Connections that the Cloud makes to Apache Kafka are always part of a consumer group. You can control the consumer group by setting a value for the ConsumerGroupId connection property. Using the same consumer group ID across multiple connections puts those connections into the same consumer group. The Cloud generates a random consumer group ID if one is not provided.

All members of a consumer group share an offset that determines what messages are read next within each topic and partition. The Cloud supports two ways of updating the offset:

If AutoCommit is enabled, the Cloud periodically commits the offset for any topics and partitions that have been read by SELECT queries. The exact interval is determined by the auto-commit properties in the native library. See ConsumerProperties for details on how to configure these properties.
The CommitOffset stored procedure stores the offset of the last item read by the current query. Note that this must be called while the query resultset is still open. The Cloud resets the offset when the resultset is closed.

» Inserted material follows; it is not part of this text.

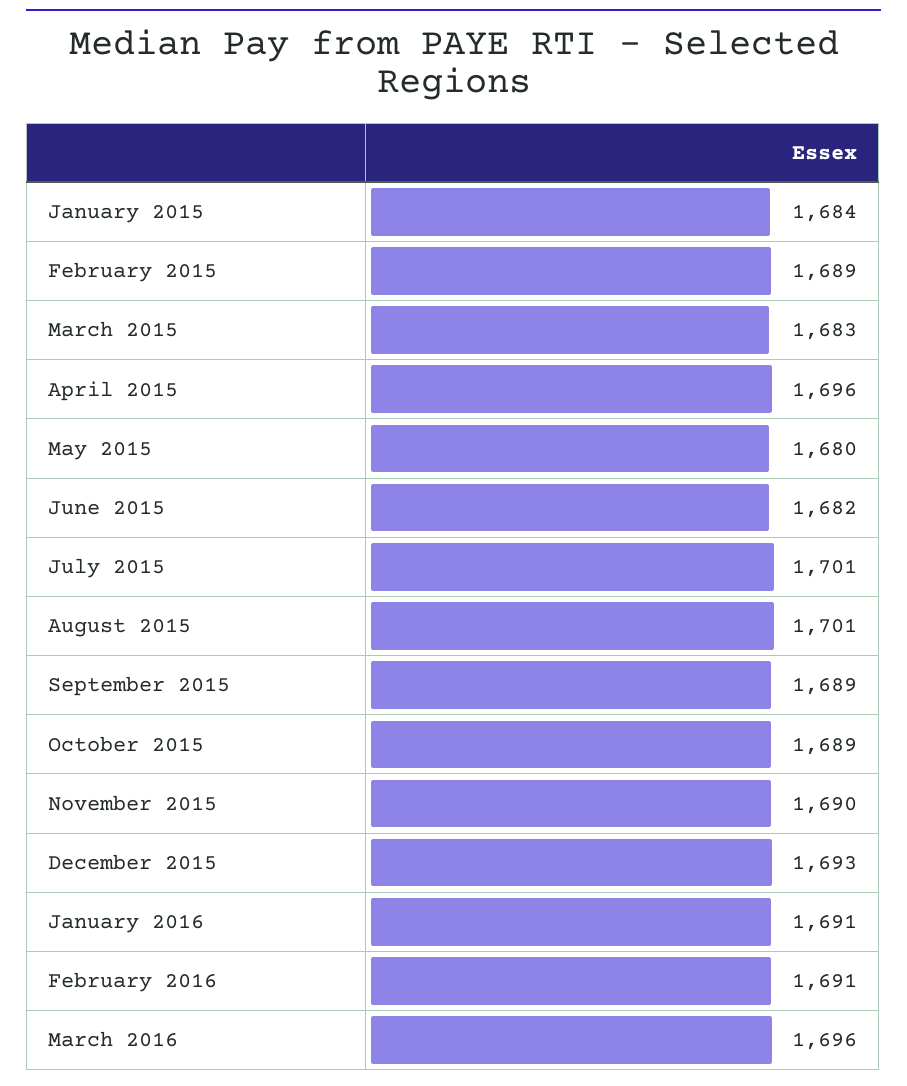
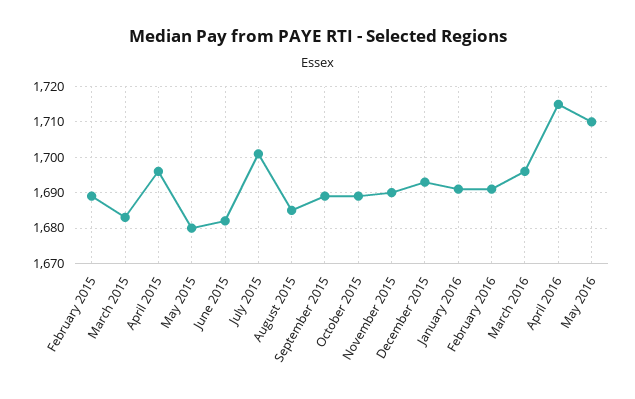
January 2015: 1684 -> none
August 2015: 1701 -> 1685
April 2016: none -> 1715
May 2016: none -> 1710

If there is no existing offset, the Cloud uses the OffsetResetStrategy to determine what the offset should be. This may happen if the broker does not recognize the consumer group or if the consumer group never committed an offset.

Bulk Messages

The Cloud supports reading bulk messages from topics using the CSV, JSON, or XML SerializationFormat. When the Cloud reads CSV data like the following block, it splits the CSV and outputs each line as a separate row. The values of other columns like the partition, timestamp, and key are the same across each row.

"1","alpha"
"2","beta"
"3","gamma"

Bulk messages are not supported for key values. When MessageKeyType is set to a bulk format, the Cloud reads only the first row of the key and ignore the rest. For example, when the Cloud reads the above CSV data as a message key, the entries on the alpha row are repeated across every bulk row from the message value. The entries on the beta and gamma rows are lost.

Bulk Limitations

Apache Kafka does not natively support bulk messages, which can lead to rows being skipped in some circumstances. For example:

A Cloud connection is created with ConsumerGroupId=x
The connection executes the query SELECT * FROM topic LIMIT 3.
The connection commits its offset and closes.
Another connection is created with the same ConsumerGroupId
The connection executes the query SELECT * FROM topic.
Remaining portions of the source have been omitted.